This problem gets more acute as we move beyond the rather narrow parameters of sexual paraphilias – even given the catch all classification, “Paraphilia not Otherwise Specified” (APA, DSM IV TR, 2000, 576) – to a consideration of all the “sexual disorders” listed in the current DSM. Consider sex addiction as an example. Although it is not listed explicitly in the DSM IV TR, that work does include a miscellaneous diagnosis called “Sexual Disorder Not Otherwise Specified” that includes the following two examples, both of which, I would argue, come uncomfortably close to a description of sexual addiction: (i) "distress about a pattern of repeated sexual relationships involving a succession of lovers who are experienced by the individual only as things to be used," and (ii) “compulsive sexuality in a relationship” (APA, DSM IV TR, 2000, 582) (2). Interestingly, sexual addition has been included in the DSM before. DSM III R (APA, 1987) listed “nonparaphilic sex addiction” within the catch-all category, “Sexual Disorders Not Otherwise Classified” (NOS). The category was deleted because, as Schmidt (1992, 254) said in preparing recommendations for the DSM IV, “the results of the review reveal abundant clinical evidence of sexual activity that can be characterized as excessive” but there was “no scientific data to support a concept of sexual behavior that can be considered addictive” (cited in Manley & Koehler, 2001, 257). In their suggestions for DSM-V, however, Manley and Koehler suggest that such a diagnosis be returned to the DSM through a redesigned noslology that would include “Sexually Excessive Behavior Disorders,” which would include such ‘sex addictions’ as excessive masturbation, affairs, and attendance at strip clubs and peep shows (Manley & Koehler, 2001, 260).

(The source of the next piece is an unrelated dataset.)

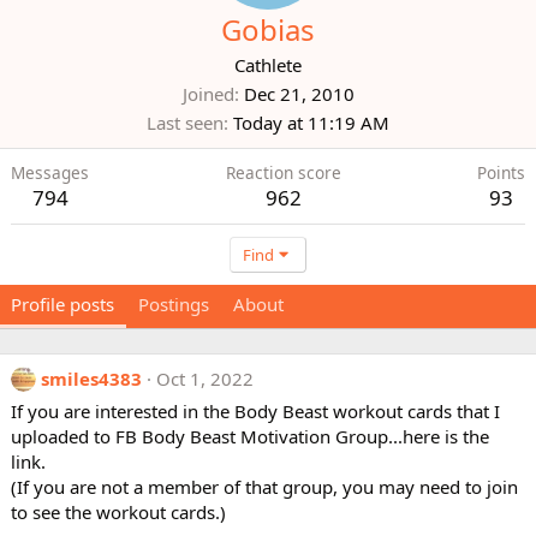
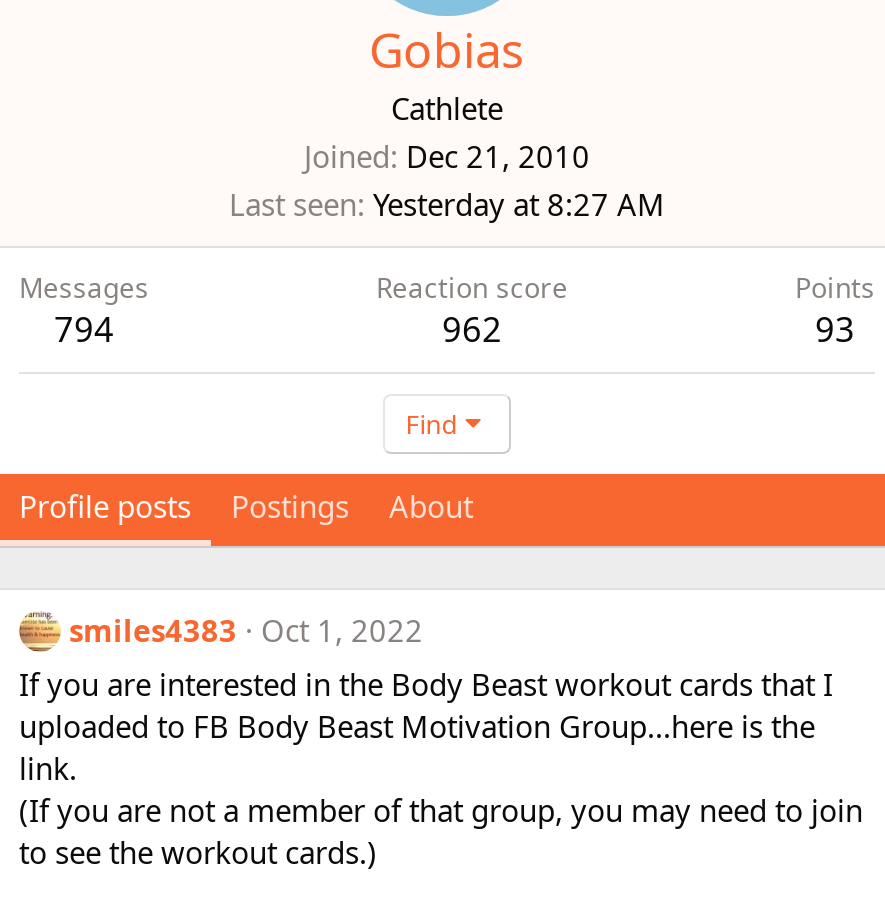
[147,111,389,135] Last seen Today at 11:19 AM -> [229,184,665,224] Last seen Yesterday at 8:27 AM

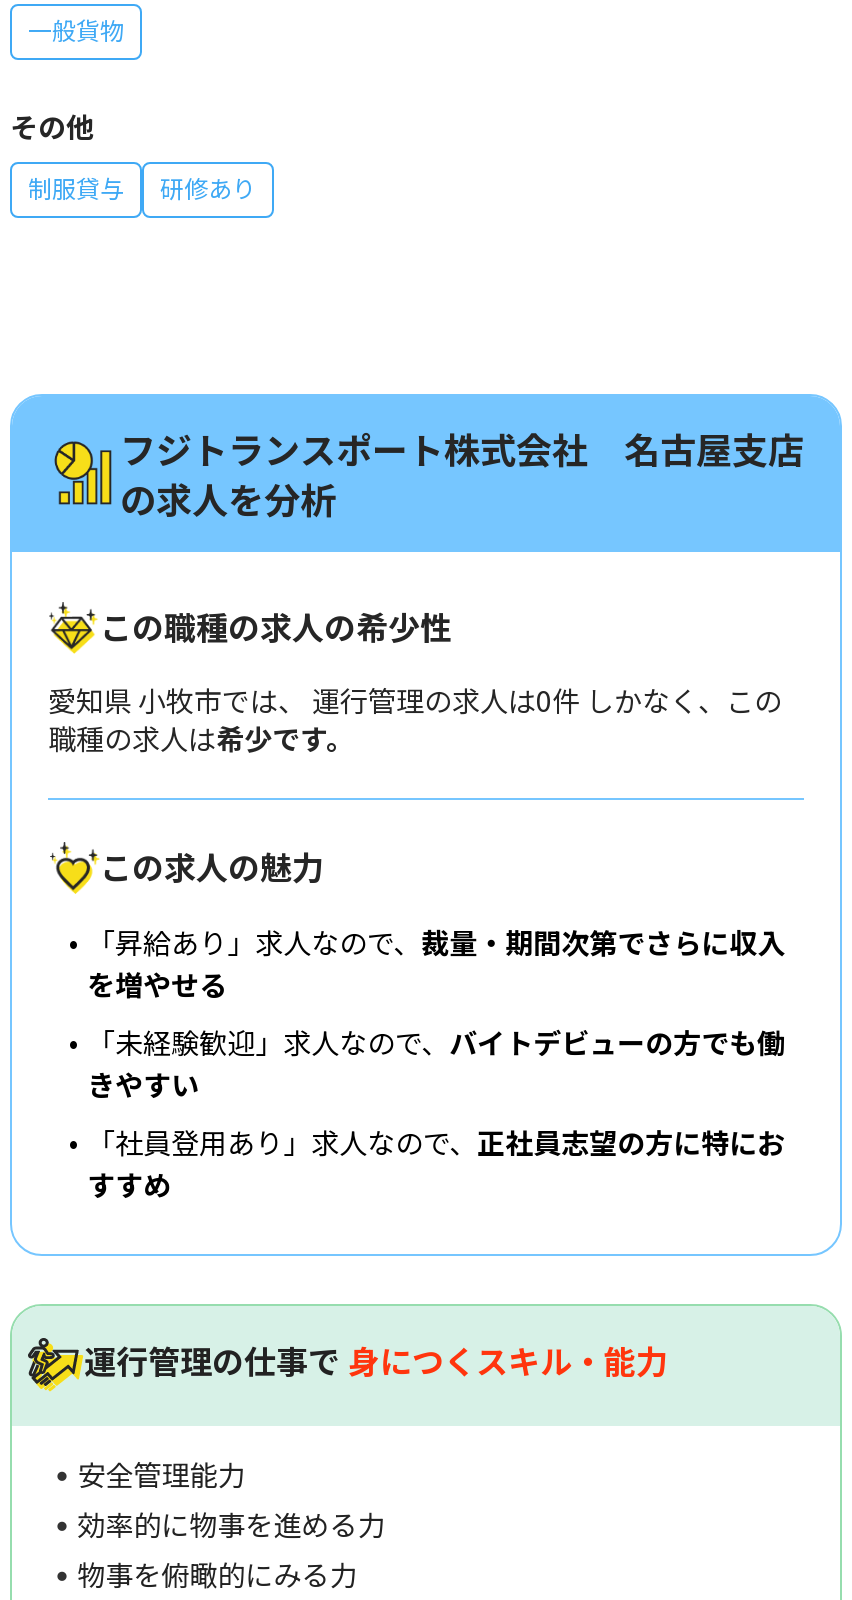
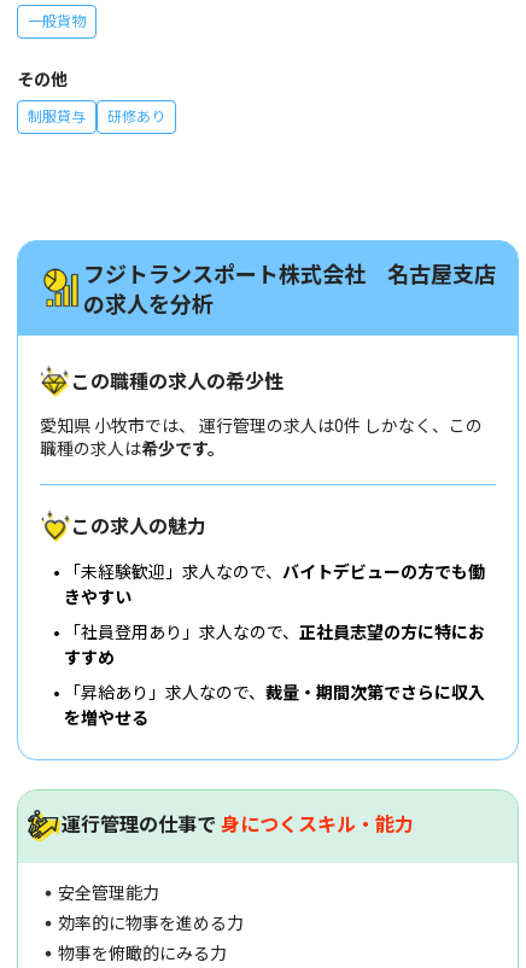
moved [87,921,785,1003] -> [63,679,484,728]: 「昇給あり」求人なので、裁量・期間次第でさらに収入 | を増やせる
moved [87,1021,785,1203] -> [63,558,484,668]: 「未経験歓迎」求人なので、バイトデビューの方でも働 | きやすい | 「社員登用あり」求人なので、正社員志望の方に特にお | すすめ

One way in which to look at this issue is to see it as yet another instance of ‘disease creep’ and the medicalization of all behavior that has been occurring for more than half a century. Interestingly, this was forecast even early in the twentieth century by such luminaries as the Anglo-American poet, T.S. Elliott:  “all the world’s [becoming] a hospital,” he said. More recently, Emily Fox Gordon, who spent much of her life in therapy and recovering from it, said that, “the world we now live in is … so thoroughly indoctrinated in the ideology of therapy that society has remade itself in therapy’s image” (Gordon, 2000, 229). Specifically referring to sex, Janice Irvine has argued that “The nineteenth century marked a shift to scientific investigation of sexual matters. The medical profession usurped moral and religious authority in the area of sexuality, generated new and highly visible discourses, and promulgated the diversification of new sexual identities. Sexuality, then, represented a site of expansion and control by the medical profession. Physicians were consolidating their power to regulate and define large areas of human experience, even those, as later critics would note, that fell outside of their training and expertise (Irvine, 1995, 430; also see, Zola, 1972, Conrad and Schneider, 1992 and Friedson, 1970).

This problem of over-diagnosis and overtreatment of ‘mental illness’ has received a great deal of attention. Perhaps the so-called ‘designer drugs’ are the best example of these complaints. Designer drugs, such as Ritalin, various SSRI’s, and Viagra to name just a few well known examples, reverse the typical relationship between disease and medication. That is, historically, drugs were created in order to treat an already extant disease. With designer drugs, however, this process is reversed with a disease – such as Erectile Dysfunction or Attention Deficit and Hyperactivity Disorder – being constructed only after a drug has been developed that treats the ailment – Viagra and Ritalin in these cases respectively. In these cases just referred to, dramatic – indeed, exponential -- rises in diagnoses of these ailments have occurred after the drug and behavior were matched. To give just one example, depression in adolescents jumped from virtually 0 to 15-20% of the population once SSRI’s first came on the market in the late 1980’s and early 1990’s (Stewart, 2001).

There is, in fact, a pattern typically followed in this process. Of course, there first needs to be a drug that has some effect on a body that matches, in some fashion, a ‘problem.’ This is the process Peter Kramer detailed in Listening to Prozac (1993), the groundbreaking book on SSRI’s and identity, and the advent of “cosmetic psychopharmacology.” That is, examine the drug and its capacities instead of the disease per se. But when we do so, it typically follows that changes, perhaps subtle ones, are made with respect to how a disease is classified and/or in how liberally the classification is interpreted. Quite quickly thereafter, we find that we no longer think of problem kids as being a little restless or teenagers who are a bit blue; they are now diagnosed as suffering from ADHD and depression and are taking medications to treat and/or cure the ailment (see Stewart, 2001).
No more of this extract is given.